Assuming the investible surplus increases by 10 per cent every year, and an annualised return of 10 per cent on his investment, Rohit will have to invest ₹43,000 every month in equity oriented balanced schemes to accumulate ₹40 lakh by the end of 2022.

Given that the equity market can be volatile over a five-year time frame, an equity oriented balanced fund that can juggle equity and debt and thereby contain downside better during downcycles is a better option.

Balanced schemes with a good performance track record such as HDFC Balanced Fund, ICICI Pru Balanced, and L&T India Prudence (about 18 per cent annualised return over the last five years) are options to consider.

The balance surplus of ₹12,000 can be invested in a diversified large-cap oriented scheme. Since this is surplus money, Rohit can take slightly higher risk.

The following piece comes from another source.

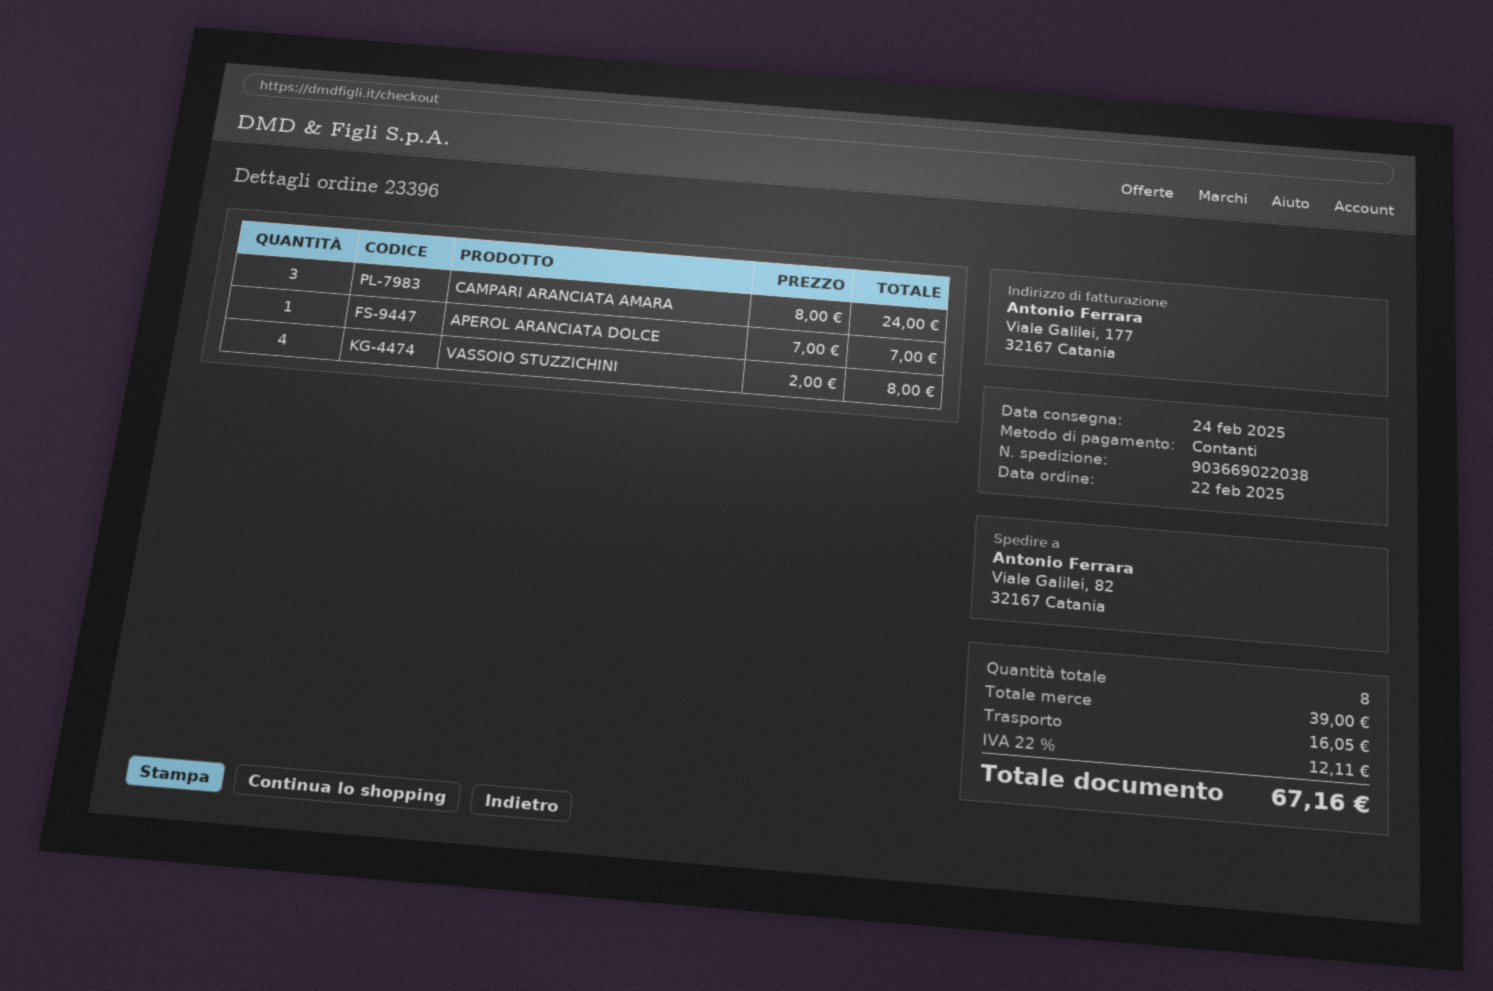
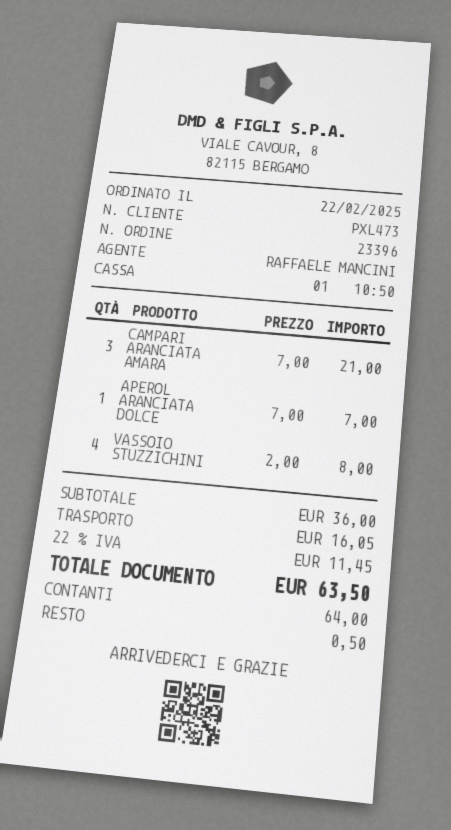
CAMPARI ARANCIATA AMARA: 3 x 8.00 = 24.00 -> 3 x 7.00 = 21.00
subtotal: 39.00 -> 36.00
tax: 22% = 12.11 -> 22% = 11.45
total: 67.16 -> 63.50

Several diversified large-cap oriented schemes such as Aditya Birla Sun Life Frontline Equity and ICICI Prudential Focussed Bluechip (annualised gains of over 16 per cent over the last five years) have delivered healthy double-digit gains.

Assuming an annualised gain of 12 per cent on these investments and annual increase of 10 per cent in the investible surplus, Rohit will be able to build a corpus of about ₹12 lakh over a five-year time frame which can come in handy for the business.